Task item: Give the records below again exactly, and exclude each picture.

Collected data

......

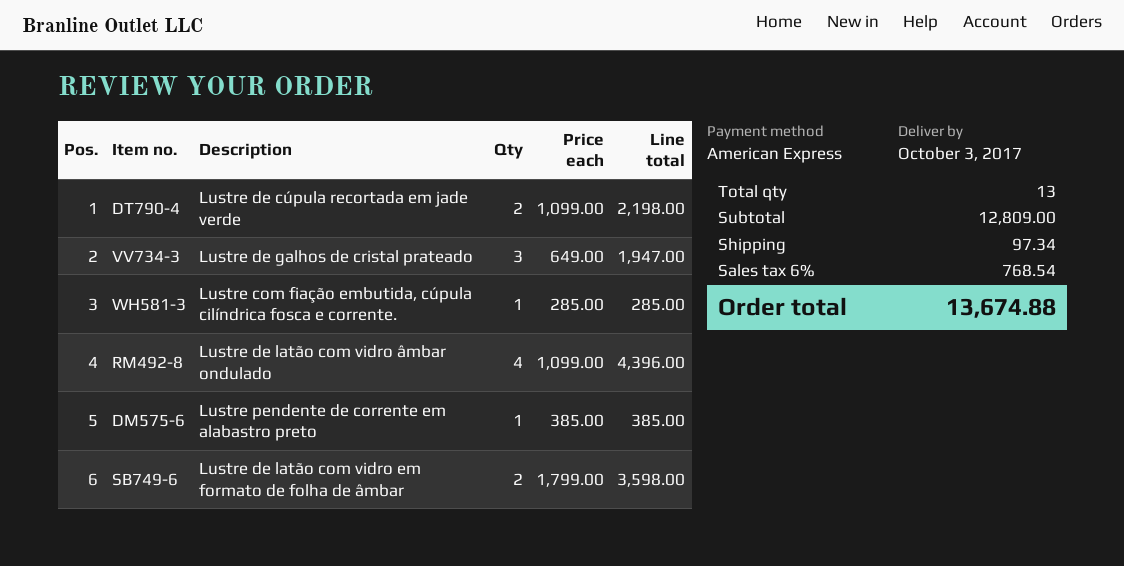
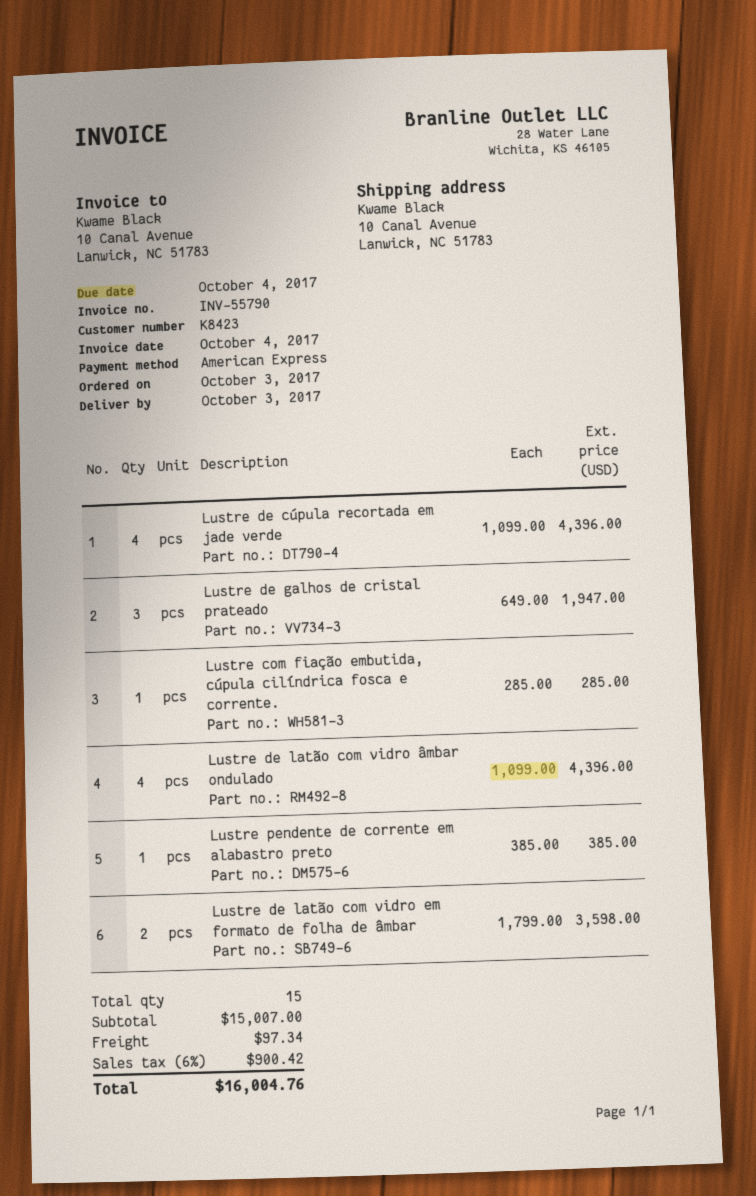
Lustre de cúpula recortada em jade verde: 2 x 1099.00 = 2198.00 -> 4 x 1099.00 = 4396.00
total quantity: 13 -> 15
subtotal: 12809.00 -> 15007.00
tax: 6% = 768.54 -> 6% = 900.42
total: 13674.88 -> 16004.76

......

Exercise response:
Lustre de cúpula recortada em jade verde: 2 x 1099.00 = 2198.00 -> 4 x 1099.00 = 4396.00
total quantity: 13 -> 15
subtotal: 12809.00 -> 15007.00
tax: 6% = 768.54 -> 6% = 900.42
total: 13674.88 -> 16004.76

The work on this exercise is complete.